Expert Choice routing

Deep Learning Neural Networks

10 min read

Updated Jun 8, 2026

Suggest edit History Talk

RawGraph

Last edited

Jun 8, 2026

Fact-checked

In review queue

Sources

11 citations

Revision

v1 · 1,900 words

Fact-checks are independent of edits: a reviewer re-verifies the article against its sources and stamps the date. How we verify

Overview

Expert Choice routing (often abbreviated EC) is a routing method for mixture of experts (MoE) layers in neural networks, introduced by researchers at Google in 2022. In a sparsely activated MoE Transformer, a small router decides which of several parallel expert sub-networks processes each token. Conventional schemes are token choice: every token picks its own top-k experts. Expert Choice inverts the direction of selection. Every expert instead picks its own top-k tokens. Because each expert is assigned exactly the same fixed number of tokens, the layer is perfectly load balanced by construction, with no auxiliary balancing loss and no risk of an expert overflowing its buffer and dropping tokens. A consequence of the inversion is that a token may be chosen by zero, one, or several experts, so tokens receive different amounts of computation at a fixed average budget. ^[1]^[2]
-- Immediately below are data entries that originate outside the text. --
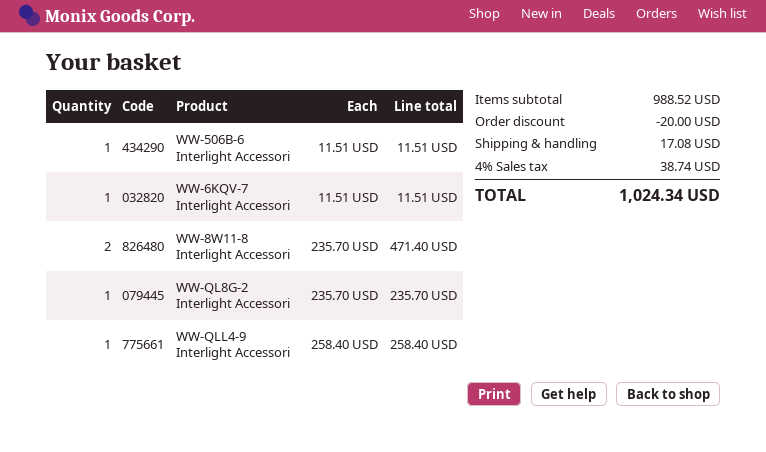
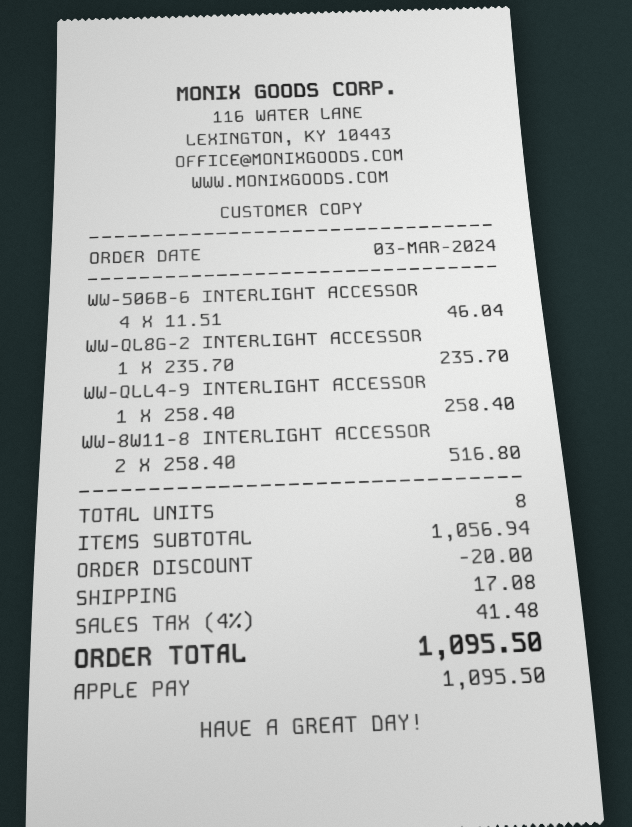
WW-506B-6 Interlight Accessori: 1 x 11.51 = 11.51 -> 4 x 11.51 = 46.04
WW-6KQV-7 Interlight Accessori: 1 x 11.51 = 11.51 -> none
WW-8W11-8 Interlight Accessori: 2 x 235.70 = 471.40 -> 2 x 258.40 = 516.80
subtotal: 988.52 -> 1056.94
tax: 4% = 38.74 -> 4% = 41.48
total: 1024.34 -> 1095.50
The method was presented in "Mixture-of-Experts with Expert Choice Routing" by Yanqi Zhou, Tao Lei, Hanxiao Liu, Nan Du, Yanping Huang, Vincent Zhao, Andrew M. Dai, Zhifeng Chen, Quoc V. Le, and James Laudon, posted to arXiv on February 18, 2022 and published at NeurIPS 2022. ^[1]^[3] On an 8-billion-activated-parameter model with 64 experts, the authors reported more than 2x faster training convergence than the GShard top-2 baseline, together with consistent gains on GLUE and SuperGLUE fine-tuning. ^[1]^[2]

Background: token-choice routing and its problems

A sparse MoE layer replaces a single feed-forward block with many parallel expert blocks plus a router. Activating only a few experts per token lets a model hold far more parameters than it spends compute on for any single token. The dominant routing strategy before Expert Choice was token choice, used by GShard (Lepikhin et al., 2020, which sends each token to its top 2 experts) and the Switch Transformer (Fedus et al., 2021, which sends each token to its single top expert). In both, every token computes a distribution over the experts and is dispatched to its highest-scoring one or two. ^[4]^[5]

Token choice has three well-known failure modes:

Load imbalance. Nothing forces tokens to spread evenly across experts. Popular experts become overloaded while others sit idle and stay under-trained, a self-reinforcing collapse in which a few experts dominate. ^[1]^[4]
Auxiliary losses. To counteract imbalance, token-choice models add a load-balancing loss that penalizes uneven assignment. This extra term must be tuned and trades off against the main objective. ^[4]^[5]
Dropped tokens. Accelerators need fixed tensor shapes, so each expert is given a capacity, a maximum number of tokens it can hold. Tokens routed to an already-full expert are dropped and skip the layer through the residual connection. To keep the drop rate low, implementations over-provision capacity by roughly 2x to 8x, which wastes compute on padded, empty buffer slots. ^[1]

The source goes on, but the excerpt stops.